— Он вам что-нибудь говорил? — спросил Зольдинг у Скворцова, подразумевая повесившегося Веретенникова, Скворцов не понял его вопроса, от слабости у него кружилась голова и тошнило. Зольдинг терпеливо повторил.
— Нет, — замотал головой Скворцов. — Я спал. Это он, когда я заснул. Дурак… Какой дурак!..
Скворцов старается глядеть прямо в глаза полковнику. От напряжения голова кружится еще больше.
— Раньше он вам ничего не говорил? — спрашивает Зольдинг. Скворцов, пугаясь, мотает головой, его взвинченность, нервозность не ускользают от Зольдинга. Скворцов только теперь замечает, что полковник вполне понятно говорит по-русски и только перевирает ударения, а раньше допросы он вел с помощью переводчика; Скворцов это с трудом восстанавливает в памяти; какой немец хитрый, и глаза у него цепкие, приходится глядеть ему прямо в зрачки, в воспалившихся веках появилась резь.
— Он не мог больше, все равно ведь нас расстреляли бы.
— Повесили, — вежливо уточняет полковник Зольдинг.
— Сам повесился, — говорит Скворцов. — Значит, можно выдержать, — говорит он больше для самого себя.
— Если вы хорошо сделаете то, что от вас потребуется, вас никто не тронет. Вы видите, я забрал вас из гестапо, как только узнал об этом случае с вашим товарищем. Это, конечно, возмутительно.

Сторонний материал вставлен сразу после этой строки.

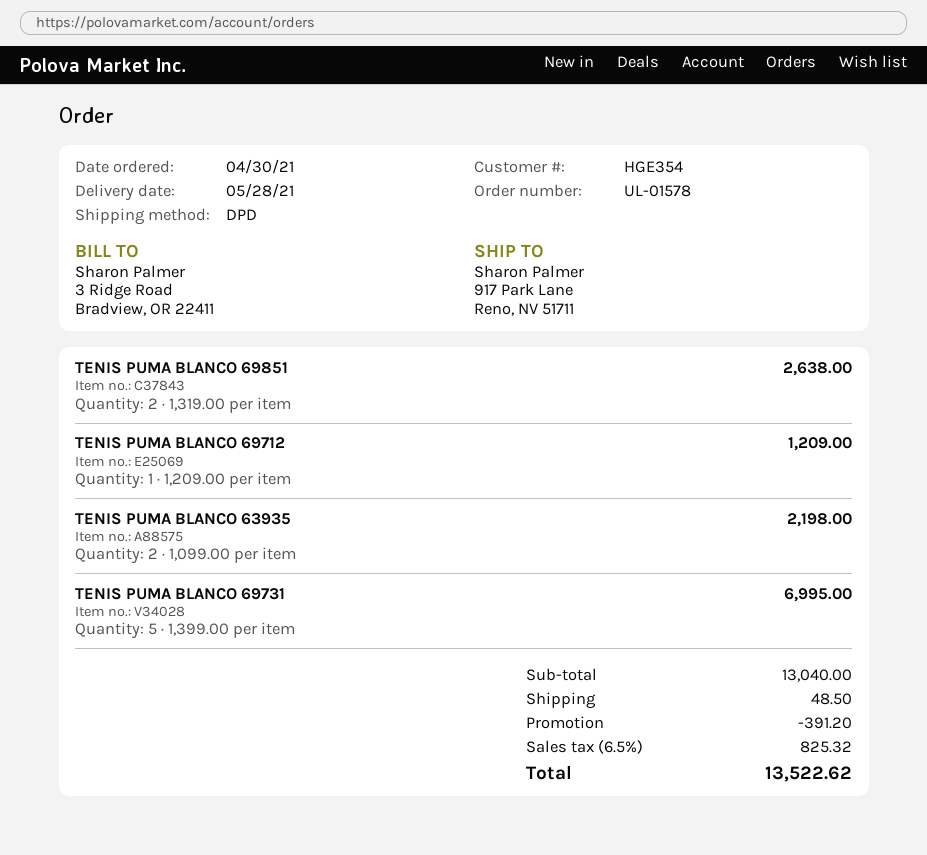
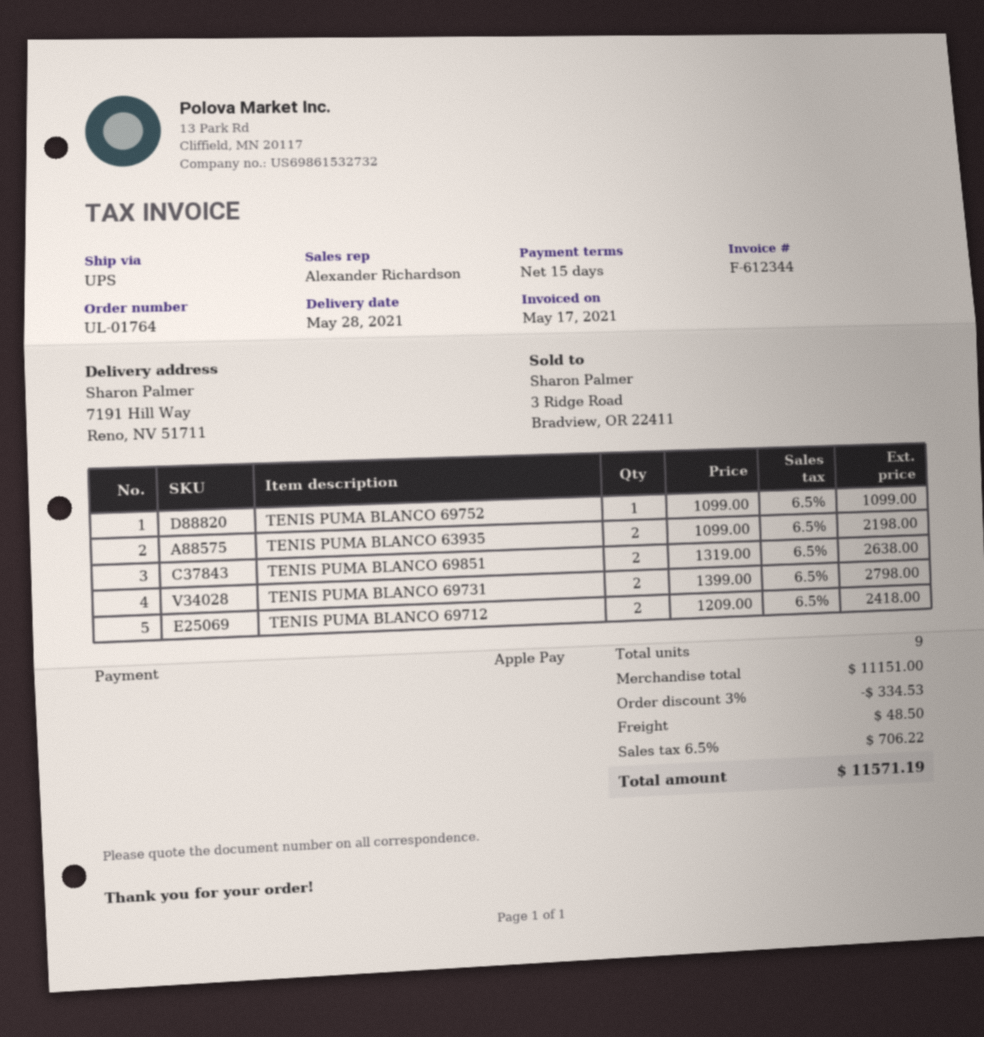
order number: UL-01578 -> UL-01764
shipping method: DPD -> UPS
ship to: 917 Park Lane, Reno, NV 51711 -> 7191 Hill Way, Reno, NV 51711
TENIS PUMA BLANCO 69712: 1 x 1209.00 = 1209.00 -> 2 x 1209.00 = 2418.00
TENIS PUMA BLANCO 69731: 5 x 1399.00 = 6995.00 -> 2 x 1399.00 = 2798.00
TENIS PUMA BLANCO 69752: none -> 1 x 1099.00 = 1099.00
subtotal: 13040.00 -> 11151.00
discount: 391.20 -> 334.53
tax: 6.5% = 825.32 -> 6.5% = 706.22
total: 13522.62 -> 11571.19

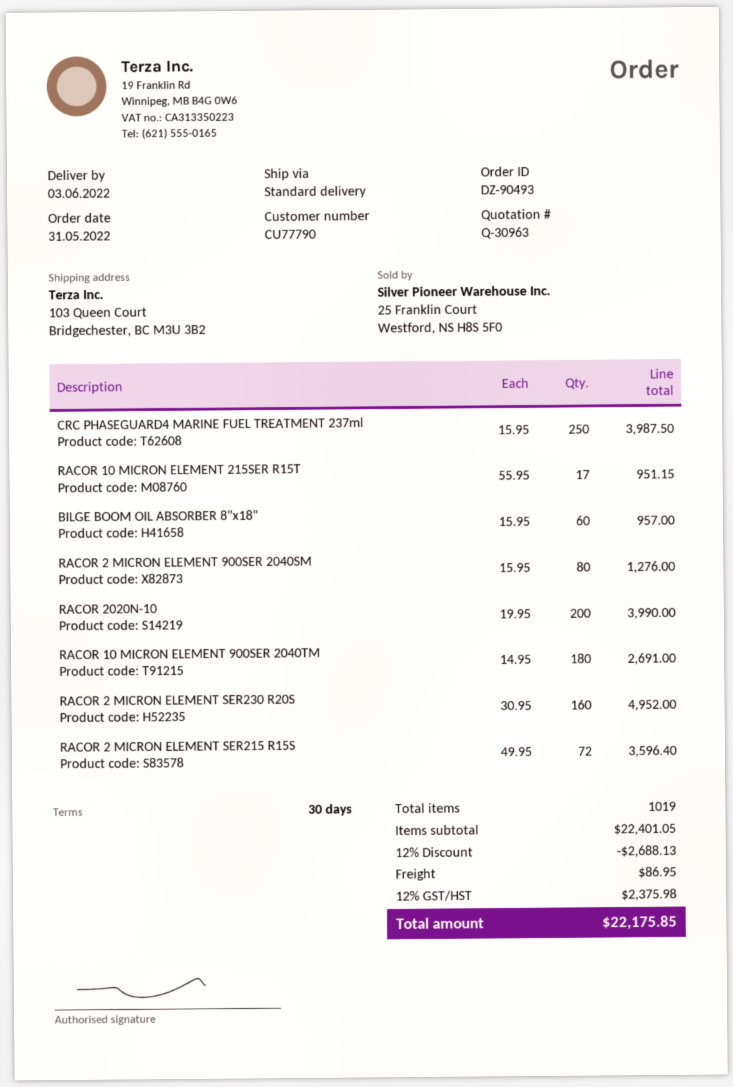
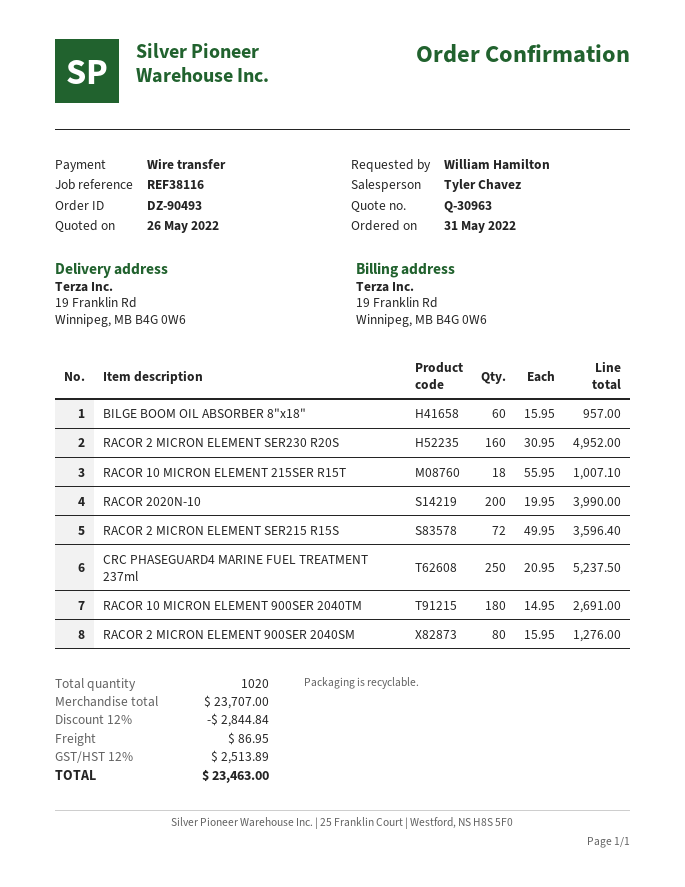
ship to: 103 Queen Court, Bridgechester, BC M3U 3B2 -> 19 Franklin Rd, Winnipeg, MB B4G 0W6
CRC PHASEGUARD4 MARINE FUEL TREATMENT 237ml: 250 x 15.95 = 3987.50 -> 250 x 20.95 = 5237.50
RACOR 10 MICRON ELEMENT 215SER R15T: 17 x 55.95 = 951.15 -> 18 x 55.95 = 1007.10
total quantity: 1019 -> 1020
subtotal: 22401.05 -> 23707.00
discount: 12% = 2688.13 -> 12% = 2844.84
tax: 12% = 2375.98 -> 12% = 2513.89
total: 22175.85 -> 23463.00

«Врешь, гад, врешь», — хочется сказать Скворцову, но он молчит; Зольдинг приказывает доложить лично ему о результатах медицинской экспертизы трупа Веретенникова, а Скворцова поместить наверху, на втором этаже.
5
Скворцов тупо разглядывает комплект чистого вязаного солдатского белья, лежащий на кровати. Когда женщина в муках рожает ребенка, она всегда думает, что это для добра и что ее сын будет хорошим человеком. А потом она же оказывается матерью палача, убийцы, и если она до этого доживет, вероятно, ей становится страшно и горько; не ради же этого терпела она муки. Где-то вязали это белье, и дали его мне. Теперь они будут заботиться обо мне, лечить и даже кормить. Даже поведут в баню.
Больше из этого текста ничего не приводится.